_EXERCISE BRIEF_
Reprint all records below exactly. No images.

_SOURCE DATA_
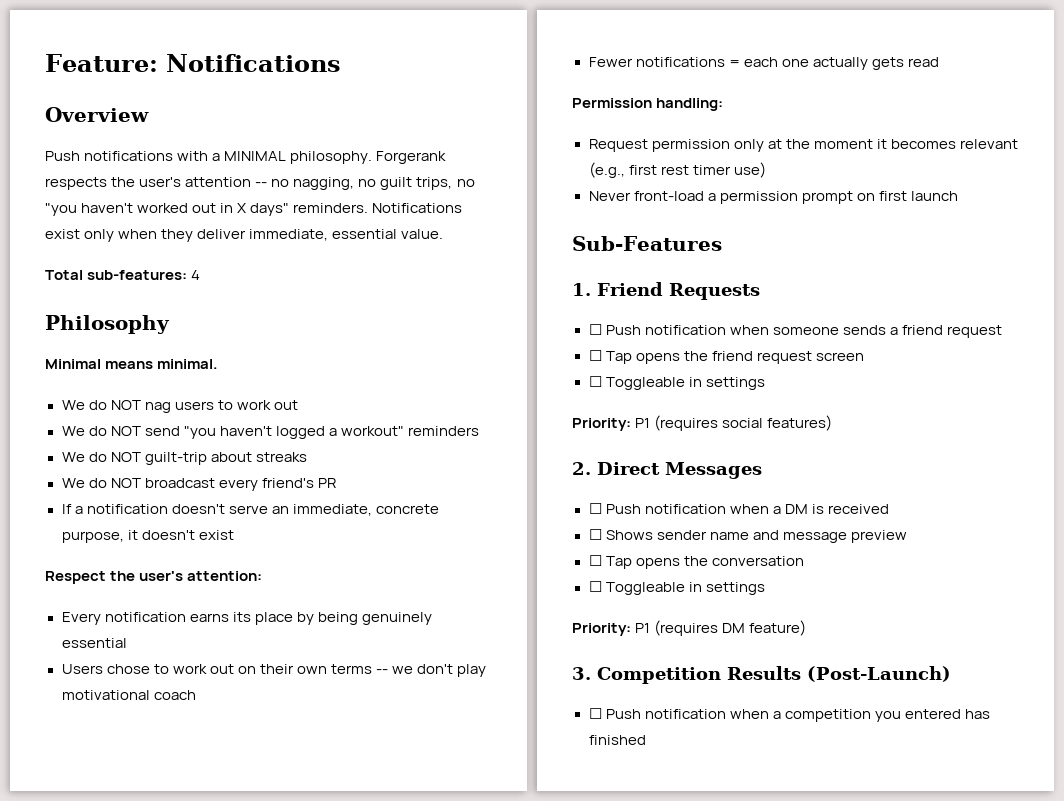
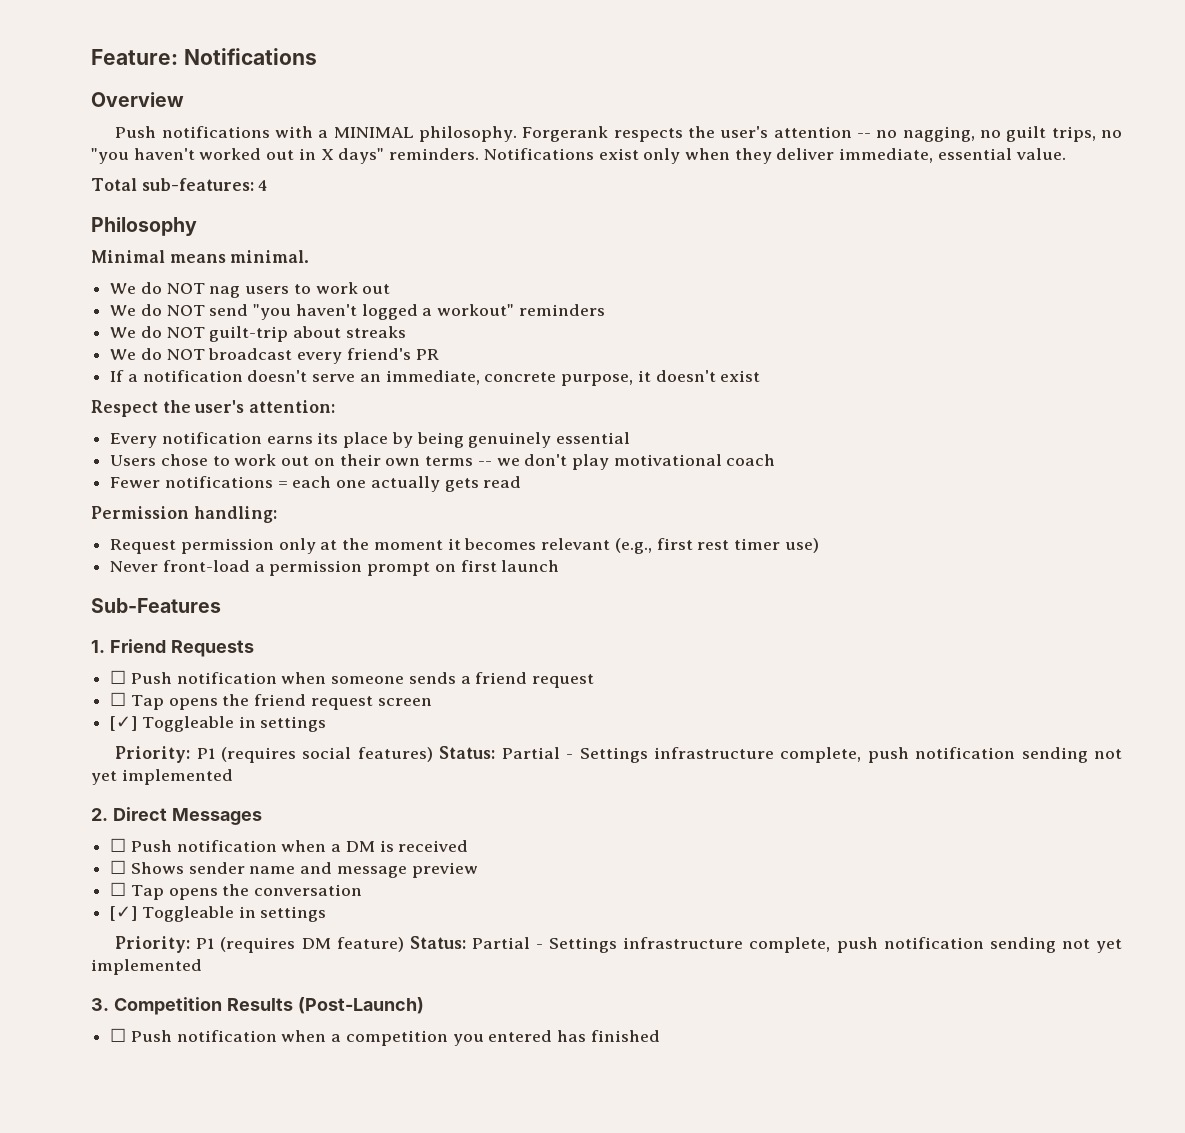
  ☐ Tap opens the friend request screen
- ☐ Toggleable in settings
+ [✓] Toggleable in settings
- Priority: P1 (requires social features)
+ Priority: P1 (requires social features) Status: Partial - Settings infrastructure complete, push notification sending not yet implemented
  ☐ Tap opens the conversation
- ☐ Toggleable in settings
+ [✓] Toggleable in settings
- Priority: P1 (requires DM feature)
+ Priority: P1 (requires DM feature) Status: Partial - Settings infrastructure complete, push notification sending not yet implemented

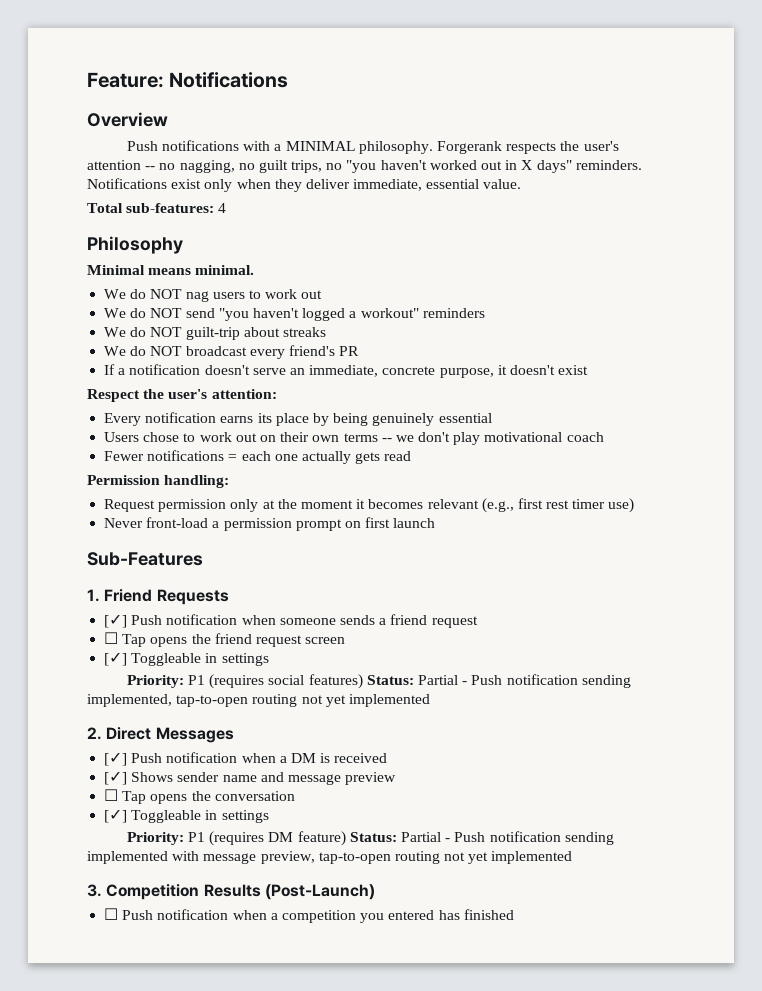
- ☐ Push notification when someone sends a friend request
+ [✓] Push notification when someone sends a friend request
- Priority: P1 (requires social features) Status: Partial - Settings infrastructure complete, push notification sending not yet implemented
+ Priority: P1 (requires social features) Status: Partial - Push notification sending implemented, tap-to-open routing not yet implemented
- ☐ Push notification when a DM is received
+ [✓] Push notification when a DM is received
- ☐ Shows sender name and message preview
+ [✓] Shows sender name and message preview
- Priority: P1 (requires DM feature) Status: Partial - Settings infrastructure complete, push notification sending not yet implemented
+ Priority: P1 (requires DM feature) Status: Partial - Push notification sending implemented with message preview, tap-to-open routing not yet implemented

_YOUR SOLUTION_
  ☐ Tap opens the friend request screen
- ☐ Toggleable in settings
+ [✓] Toggleable in settings
- Priority: P1 (requires social features)
+ Priority: P1 (requires social features) Status: Partial - Settings infrastructure complete, push notification sending not yet implemented
  ☐ Tap opens the conversation
- ☐ Toggleable in settings
+ [✓] Toggleable in settings
- Priority: P1 (requires DM feature)
+ Priority: P1 (requires DM feature) Status: Partial - Settings infrastructure complete, push notification sending not yet implemented

- ☐ Push notification when someone sends a friend request
+ [✓] Push notification when someone sends a friend request
- Priority: P1 (requires social features) Status: Partial - Settings infrastructure complete, push notification sending not yet implemented
+ Priority: P1 (requires social features) Status: Partial - Push notification sending implemented, tap-to-open routing not yet implemented
- ☐ Push notification when a DM is received
+ [✓] Push notification when a DM is received
- ☐ Shows sender name and message preview
+ [✓] Shows sender name and message preview
- Priority: P1 (requires DM feature) Status: Partial - Settings infrastructure complete, push notification sending not yet implemented
+ Priority: P1 (requires DM feature) Status: Partial - Push notification sending implemented with message preview, tap-to-open routing not yet implemented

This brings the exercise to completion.